Thank you very much for your answer.

You’re right, your SaaS option would likely be more reliable and cheaper.
But we’re working for a company processing payment data (card numbers…) so we must enforce strong security rules (especially for PCI-DSS compliance)

That’s why we’re interested in the on premise option which will allow us to run the Sentry service and to benefit its integration capabilities (git repository, jira…).

I doubt that our CISO validate a solution where we authorize a cloud service to interact with our Git, JIRA…

Is it possible to deploy some parts only?

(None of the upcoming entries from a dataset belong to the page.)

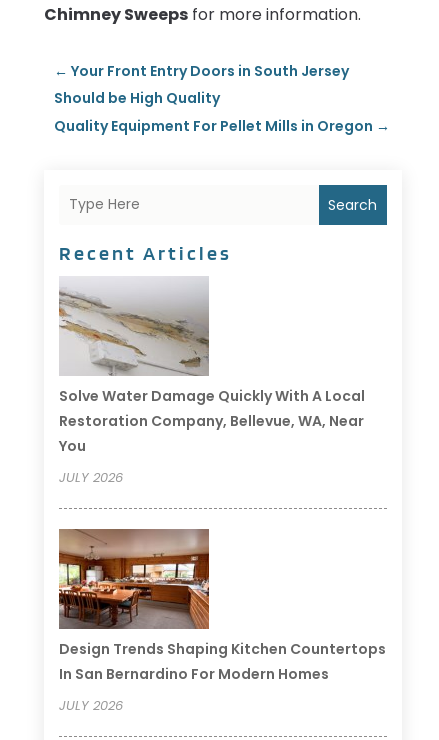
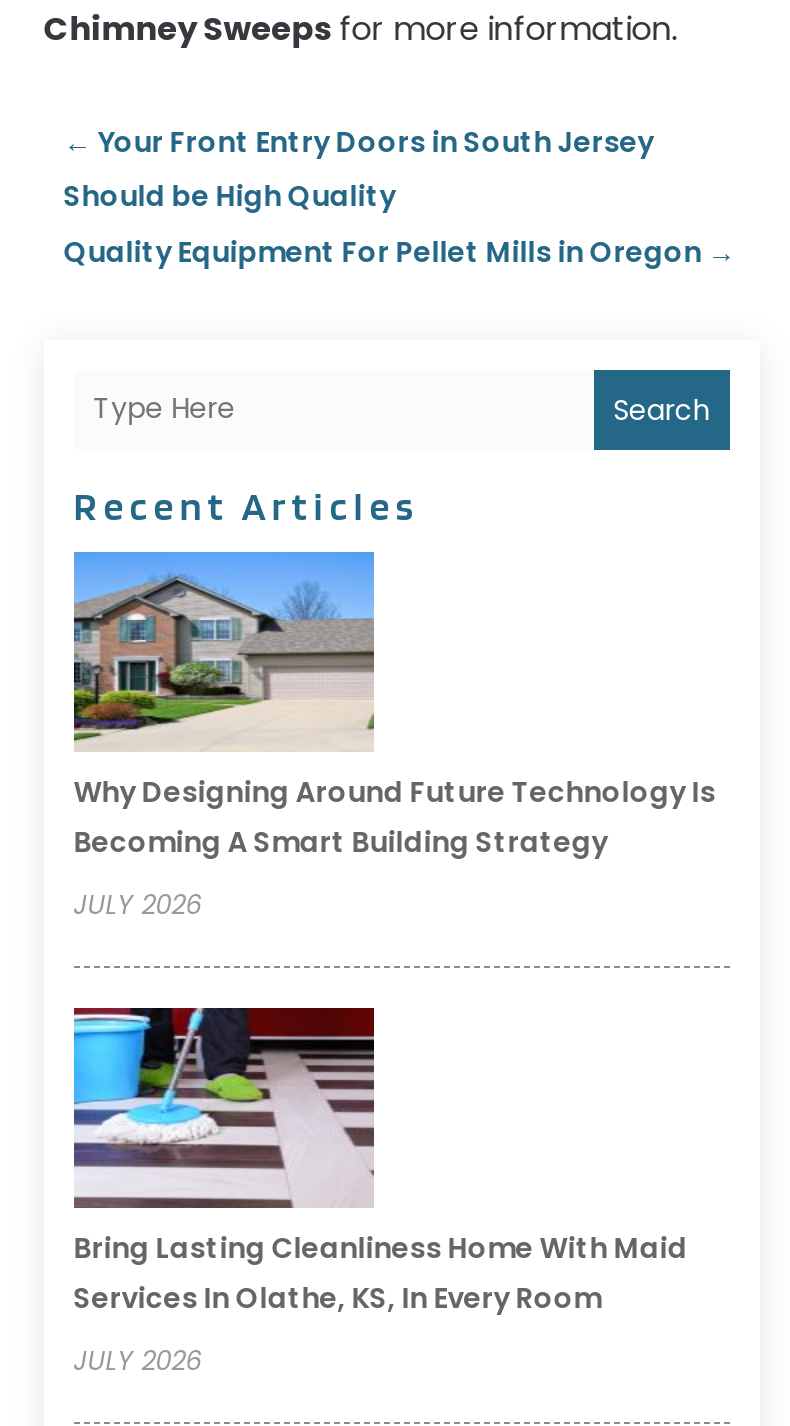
- [image]
- Solve Water Damage Quickly With A Local
- Restoration Company, Bellevue, WA, Near
- You
+ [image]
+ Why Designing Around Future Technology Is
+ Becoming A Smart Building Strategy

- [image]
- Design Trends Shaping Kitchen Countertops
- In San Bernardino For Modern Homes
+ [image]
+ Bring Lasting Cleanliness Home With Maid
+ Services In Olathe, KS, In Every Room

My question was unclear; it was about the install script

As I understand, this script only allows to deploy all parts on a single host (Docker Compose based).
What’s the official way to install a “more customized & distributed” Sentry?
For example:

  • Deploy postgres as Master/Slave
  • Deploy 2 or 3 redis nodes
  • Deploy a 3 nodes Kafka cluster
  • Deploy 2 web servers

Do we need to code all the install scripts by ourselves?
(db migration…)

Since I have this on my plate Q2 latest too, we could cooperate in a GH repo or something, and provide others with building blocks without putting the burden on the Sentry team, while also sabotaging their lifelihood. :wink:

I guess all the people going for on-premise have data-on-premise as their main driving force.

We are PCI-DSS compliant though: Data Security, Privacy, and Compliance Overview

That sure is up to you but many other folks, including Jira itself (well, Atlassian) use Sentry :slight_smile:

Yes, the setup we support and advertise is geared towards simplicity rather than scale. There is no “official” way for a customized Sentry as it would need to change based on your needs. I’d recommend starting small and simple, watch the stats and then tune and scale accordingly. The key bottlenecks would be Kafka, Clickhouse, workers, and Redis I’d say. Postgres should be less of a problem after moving the events off of it (which we already did).

Do we need to code all the install scripts by ourselves?

If you are starting fresh, I’d argue you need very little of it. You’d need the sentry upgrade and Snuba initialization commands but rest wouldn’t be needed. You can use the docker-compose.yml file as a blueprint for how the services connect together.

Hi @BYK

When you say…

We are PCI-DSS compliant though: https://sentry.io/security/#pci-dss

I think you mean that my payments to Sentry for Sentry SaaS are PCI compliance and processed by Stripe.

What about sending events from my application to Sentry SaaS related to card payments? Is Sentry SaaS PCI compliance from this perspective?

1 Like

Sentry does not typically receive credit card data, making it compliant with Payment Card Industry Data Security Standards (PCI DSS) in most situations. Sentry also automatically scrubs data that looks like credit card information via its Data Scrubber feature, which is enabled by default.

This is the part that is relevant to you I think (emphasis mine).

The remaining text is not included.